# EXERCISE:
Output every entry exactly as written.

Dataset excerpts
+ + + +

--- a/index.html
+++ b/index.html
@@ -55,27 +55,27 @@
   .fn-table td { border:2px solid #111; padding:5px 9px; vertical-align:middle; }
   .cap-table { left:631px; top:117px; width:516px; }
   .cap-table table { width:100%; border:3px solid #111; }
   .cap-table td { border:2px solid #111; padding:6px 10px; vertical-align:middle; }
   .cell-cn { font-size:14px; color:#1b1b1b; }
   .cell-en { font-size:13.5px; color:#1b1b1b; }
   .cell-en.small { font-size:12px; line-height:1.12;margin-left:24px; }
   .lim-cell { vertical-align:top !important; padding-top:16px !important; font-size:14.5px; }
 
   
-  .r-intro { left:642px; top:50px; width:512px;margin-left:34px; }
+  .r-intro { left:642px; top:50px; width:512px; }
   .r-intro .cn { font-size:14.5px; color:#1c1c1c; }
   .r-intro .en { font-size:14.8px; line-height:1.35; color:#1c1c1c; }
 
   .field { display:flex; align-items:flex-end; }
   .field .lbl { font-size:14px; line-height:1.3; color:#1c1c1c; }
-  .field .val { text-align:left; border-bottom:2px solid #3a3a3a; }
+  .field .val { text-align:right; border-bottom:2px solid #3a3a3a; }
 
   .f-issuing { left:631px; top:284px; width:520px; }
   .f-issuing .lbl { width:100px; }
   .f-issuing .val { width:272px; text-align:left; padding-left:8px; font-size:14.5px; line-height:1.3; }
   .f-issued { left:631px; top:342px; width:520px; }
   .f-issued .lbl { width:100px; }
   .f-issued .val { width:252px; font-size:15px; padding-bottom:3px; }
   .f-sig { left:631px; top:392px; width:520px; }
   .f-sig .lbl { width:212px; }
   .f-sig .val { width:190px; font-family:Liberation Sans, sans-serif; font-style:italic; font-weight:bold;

+ + + +

# SOLUTION TO THIS EXERCISE:
--- a/index.html
+++ b/index.html
@@ -55,27 +55,27 @@
   .fn-table td { border:2px solid #111; padding:5px 9px; vertical-align:middle; }
   .cap-table { left:631px; top:117px; width:516px; }
   .cap-table table { width:100%; border:3px solid #111; }
   .cap-table td { border:2px solid #111; padding:6px 10px; vertical-align:middle; }
   .cell-cn { font-size:14px; color:#1b1b1b; }
   .cell-en { font-size:13.5px; color:#1b1b1b; }
   .cell-en.small { font-size:12px; line-height:1.12;margin-left:24px; }
   .lim-cell { vertical-align:top !important; padding-top:16px !important; font-size:14.5px; }
 
   
-  .r-intro { left:642px; top:50px; width:512px;margin-left:34px; }
+  .r-intro { left:642px; top:50px; width:512px; }
   .r-intro .cn { font-size:14.5px; color:#1c1c1c; }
   .r-intro .en { font-size:14.8px; line-height:1.35; color:#1c1c1c; }
 
   .field { display:flex; align-items:flex-end; }
   .field .lbl { font-size:14px; line-height:1.3; color:#1c1c1c; }
-  .field .val { text-align:left; border-bottom:2px solid #3a3a3a; }
+  .field .val { text-align:right; border-bottom:2px solid #3a3a3a; }
 
   .f-issuing { left:631px; top:284px; width:520px; }
   .f-issuing .lbl { width:100px; }
   .f-issuing .val { width:272px; text-align:left; padding-left:8px; font-size:14.5px; line-height:1.3; }
   .f-issued { left:631px; top:342px; width:520px; }
   .f-issued .lbl { width:100px; }
   .f-issued .val { width:252px; font-size:15px; padding-bottom:3px; }
   .f-sig { left:631px; top:392px; width:520px; }
   .f-sig .lbl { width:212px; }
   .f-sig .val { width:190px; font-family:Liberation Sans, sans-serif; font-style:italic; font-weight:bold;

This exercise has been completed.